Nelle raccomandazione europee si parla anche di liberalizzazioni e si chiede di riattivare il credito alle imprese.
La liberalizzazione della public utilities rappresenta un obiettivo strategico. Dobbiamo liberare i comuni da società che garantiscono servizi locali con asimmetrie troppo forti rispetto a logiche e soprattutto ai valori di mercato. Sul ripristino del credito alle imprese il pungolo deve essere posto alle banche, anche con l’iniziativa Bce a favore delle Pmi. Io rilancio anche in questa sede l’attivazione del Fondo previsto nella legge di stabilità 2013 per la concessione del credito d’imposta per gli investimenti in ricerca e sviluppo o per la riduzione del cuneo fiscale da finanziare mediante la progressiva riduzione dei trasferimenti alle imprese.
Oltre alla terapia shock l’Ue ci chiede continuità anche di più lungo periodo sui saldi di bilancio.
Giusto. E qui si innesta la nostra strategia di più lungo respiro, la stessa proposta in campagna elettorale. Taglio della spesa corrente, che vale 800 miliardi, di due punti l’anno per cinque anni liberando un margine di 16 miliardi annui da utilizzare per ridurre il carico fiscale su famiglie, con l’avvio del quoziente familiare, e sulle imprese, con l’azzeramento dell’Irap entro il 2019, anno in cui la pressione fiscale complessiva potrebbe collocarsi al 40% contro il 45% attuale. E poi c’è l’attacco al debito.
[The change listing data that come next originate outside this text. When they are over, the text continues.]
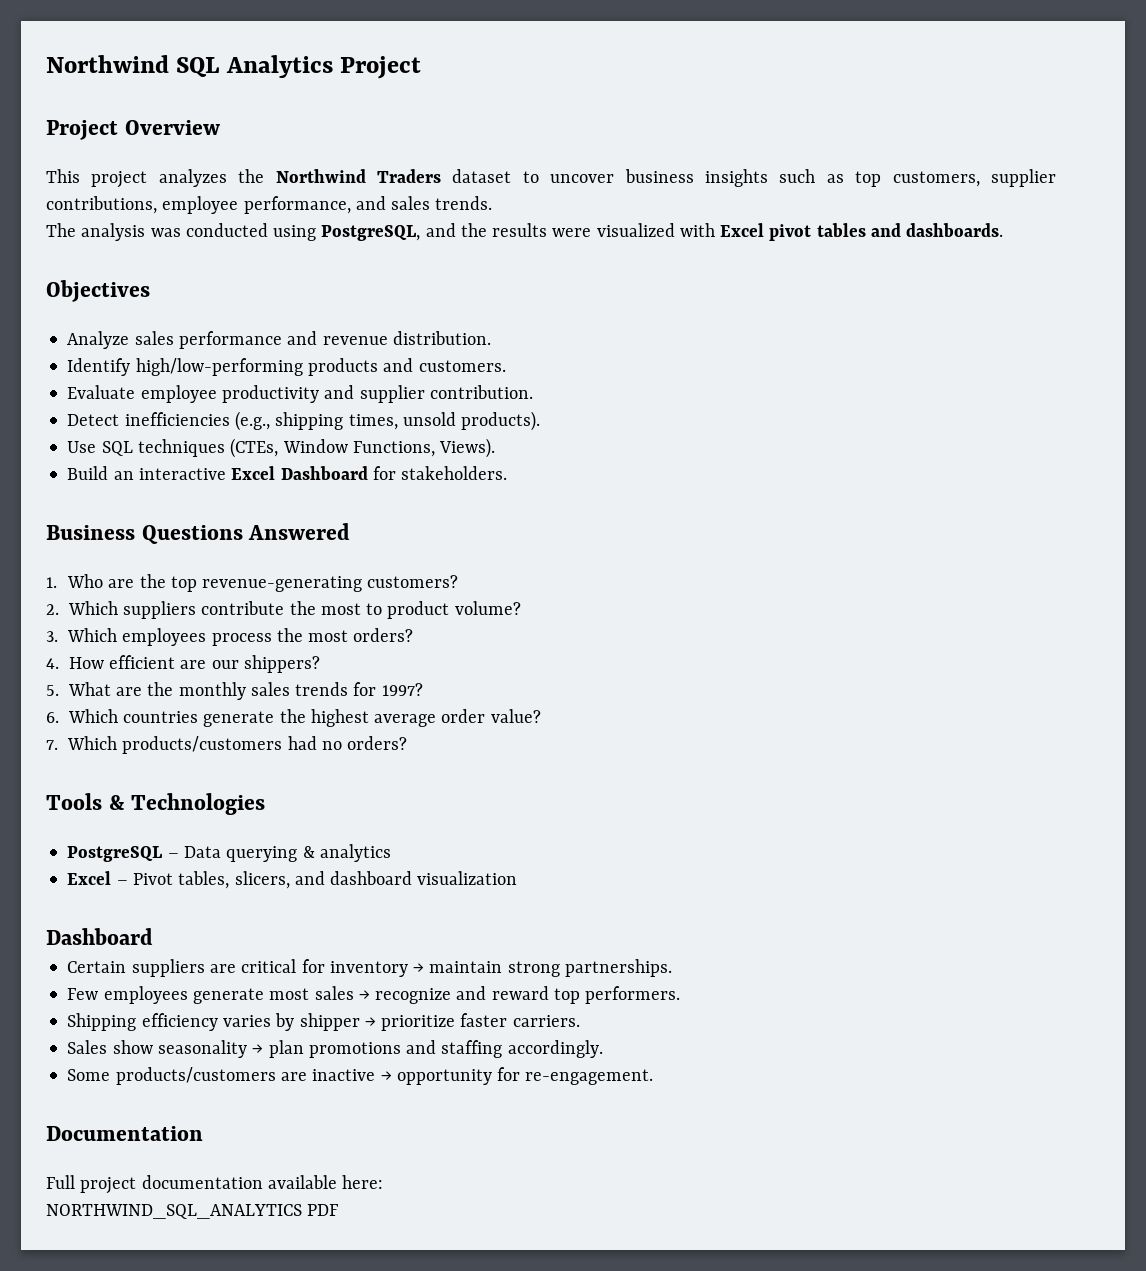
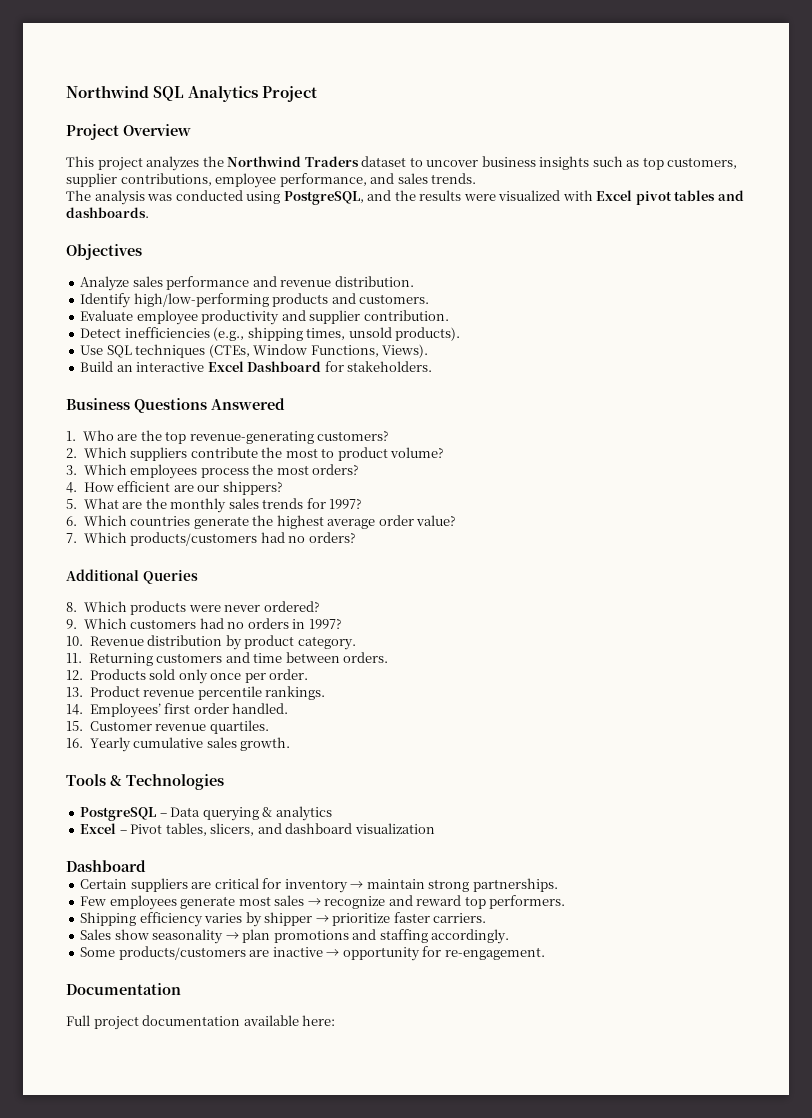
+ Additional Queries
+ 8. Which products were never ordered?
+ 9. Which customers had no orders in 1997?
+ 10. Revenue distribution by product category.
+ 11. Returning customers and time between orders.
+ 12. Products sold only once per order.
+ 13. Product revenue percentile rankings.
+ 14. Employees’ first order handled.
+ 15. Customer revenue quartiles.
+ 16. Yearly cumulative sales growth.
- NORTHWIND_SQL_ANALYTICS PDF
Possiamo anche accontentarci dei 15-16 miliardi di dismissioni l’anno inserite nel Programma nazionale di riforma dall’ex ministro Grilli. Ma si devono fare davvero.
Il ministro Saccomanni ha detto che dobbiamo uscire dalla logica del "siamo sotto tutela" della Commissione europea.
Condivido a tal punto quella sua osservazione che avanzo qui questa proposta forte di richiesta all’Ue dello scomputo dell’effetto terremoti da Pil e deficit. Dobbiamo essere in grado di confrontarci con la Commissione in termini più dialettici e anche più critici sulle previsioni macroeconomiche che vengono effettuate e che non sempre si rivelano corrette, come è avvenuto l’anno scorso sull’ipotesi di pareggio delle partite correnti dell’eurozona, che invece hanno registrato un surplus dell’1,8% che diventerà pari al 2,5% nel prossimo biennio. Anche per questa ragione l’euro si è rafforzato a discapito del nostro export, una delle cause, come ha rilevato il Governatore Ignazio Visco, del calo di due punti di Pil, il doppio di quanto è attribuibile all’austerità di bilancio. I compiti a casa li abbiamo fatti e anche troppi. Adesso abbiamo la forza e la credibilità per porci come interlocutore forte e serio nei confronti di Bruxelles. Mettere l’Italia su un sentiero di crescita fa bene all’Italia e fa bene all’Europa.